Caminó hasta el lavabo. El espejo le mostró una imagen pálida y demacrada. Estudió aquel rostro con atención.

Cuando salió había decidido irse. Quería comenzar una vida nueva, romper con el pasado y si se quedaba sería imposible.

Se había puesto los vaqueros cuando se abrió la puerta de la calle.

Francesc lo miró con expresión estúpida.

-¿Qué haces?

-Me voy.

El comisario tardó en reaccionar.

-No puedes.

-¡Huy, que no!

No acertaba a atarse las bambas con una mano. Bueno, no importaba. Las dejó sin atar.

Se levantó. Demasiado rápido, todo se oscureció. Apoyó  la mano en la pared. Volvió la luz. Le dolió la cabeza.

Francesc le dejaba hacer.

Incluso herido y macilento era hermoso.

El tatuaje del águila luchando contra la serpiente brillaba a la luz.

Abrió la boca, dubitativo.

El muchacho le daba la espalda para coger la camiseta. No era la suya. Francesc había comprado otra del mismo estilo y había tirado la vieja al fuego.

-Te quiero.

El adolescente se quedó paralizado. Se giró. El pendiente en forma de espadita se balanceó en la oreja izquierda.

Miró al hombre en silencio, con la camiseta en la mano sana. Su delgado abdomen dejaba ver las palpitaciones de la aorta.

Desde el primer día se había dado cuenta que el comisario se había encoñado de él, pero era más grave. No sabía cómo reaccionar.

-Te quiero –repitió Francesc.

-Pero tío, estás casado. Tienes hijos.

Demasiado lo sabía el hombre.

-¡Bueno, y qué! –gruñó hosco Santi -. Yo a ti, no.

-Pero lo que hiciste…

-Necesitaba guita para el caballo.

-No es eso. Digo en el juicio.

Santi recordó que la defensa de los proxenetas había querido implicar al policía. De una forma u otra habían descubierto su relación. En fragante perjurio Santi recusó todas las imputaciones.

El abogado le acusó de no decir la verdad que había jurado, pero el muchacho se mantuvo firme con una sangre fría que convenció a todos.

-Contigo actuaba por mi cuenta, así no tenía que darles a ellos el dinero. ¿Para qué delatarte? Además te portaste bien conmigo. Eres un tío legal, no lo jodas ahora.

-Te quiero desde la primera vez que te vi.

¿No sabía decir otra cosa?

Tiró la camiseta encima de la cama.

El tabaco estaba en la mesilla junto a la navaja. Encendió un cigarrillo.

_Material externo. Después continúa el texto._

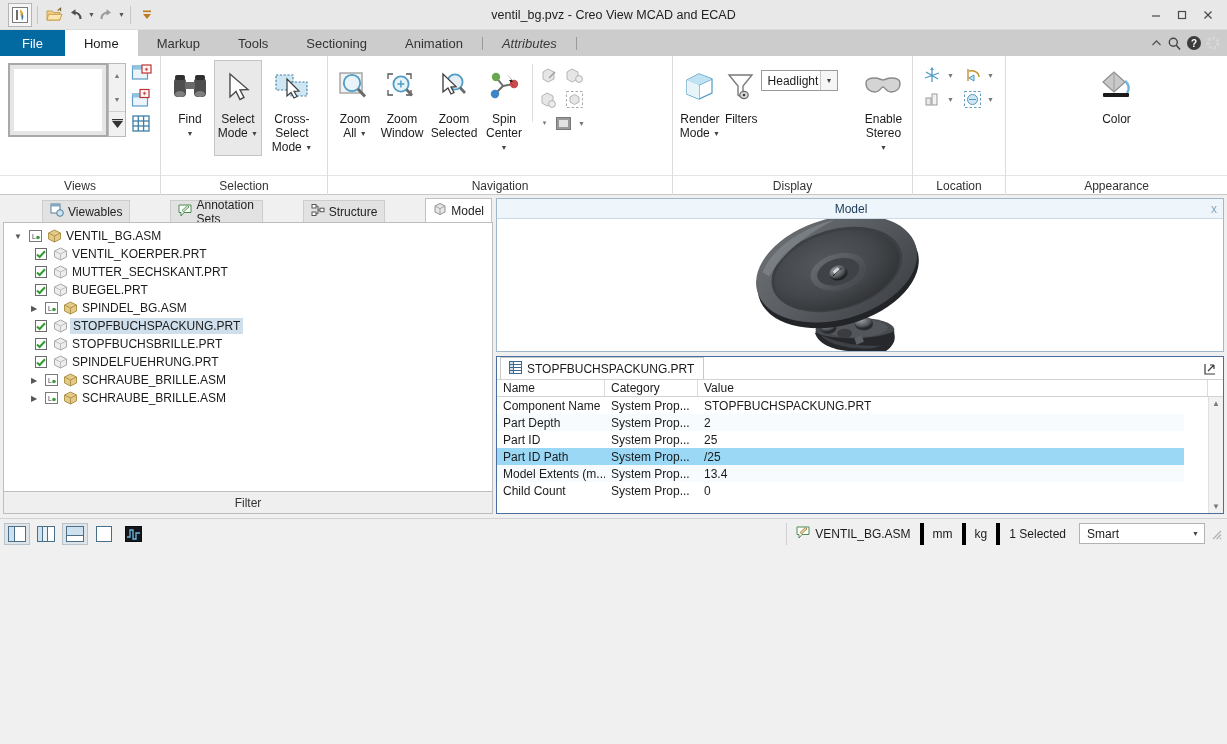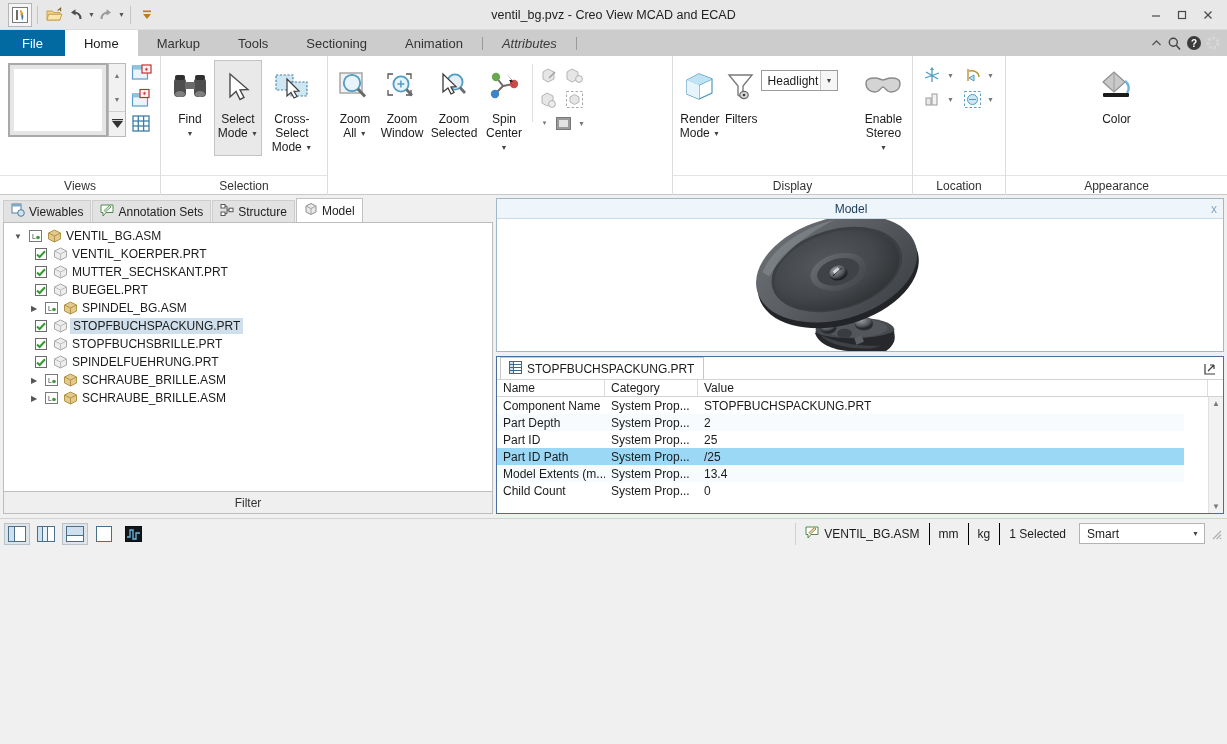"Navigation" div.rgroup-label { html: none -> <div>Navigation</div> }
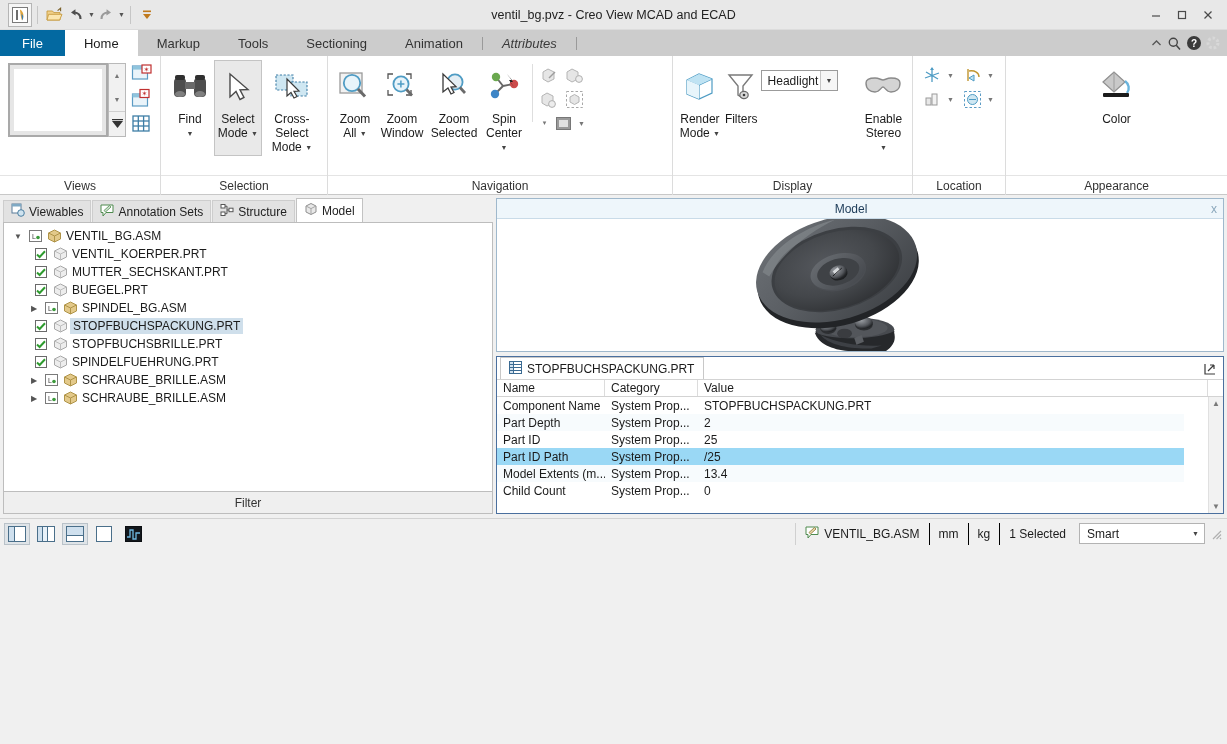"Viewables" .ptab { margin-left: none -> 39px }
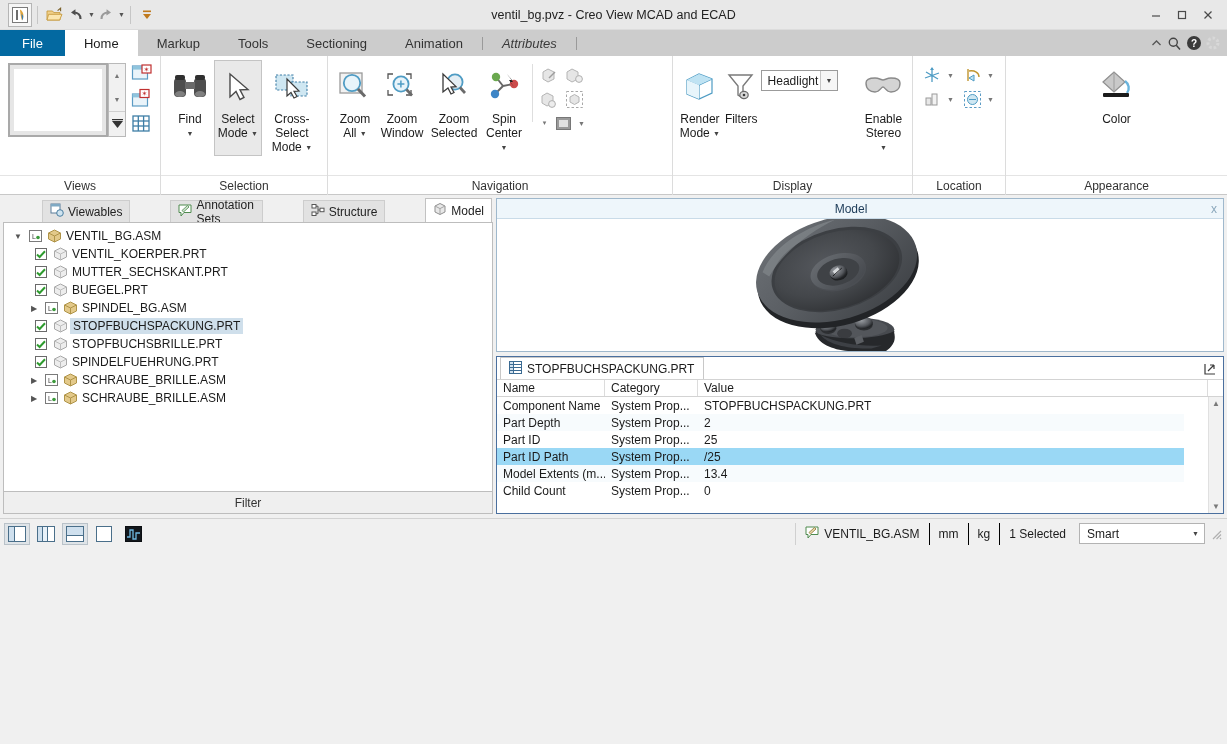"mm" .sb-cell { border-left: 1px solid #000000 -> 4px solid #000000 }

Le debía mucho, reconoció. Había podido dejar la heroína gracias a él y ahora incluso quizá le debía la vida. Pero, ¿debía hipotecarla por eso? ¿No era dejar una esclavitud y caer en otra? Se preguntó si Luís hubiera aceptado. Se sorprendió al darse cuenta que con Luís no le hubiera importado, que quizá… sí, con Luís habría sido diferente. Se enfureció. Él no era ningún marica. Los hombres no le interesaban nada, sólo lo había hecho por la droga. ¿Cómo dejar una cosa si seguía haciendo la otra? Quería olvidar todo, la droga, la prostitución, todo, tener una vida distinta, y para eso sólo había un camino.

Cogió otra vez la camiseta.

Francesc le dijo algo, pero ni prestó atención. Se fue con un portazo, sin decir nada, pensando en Luís, escandalizándose de sus sentimientos.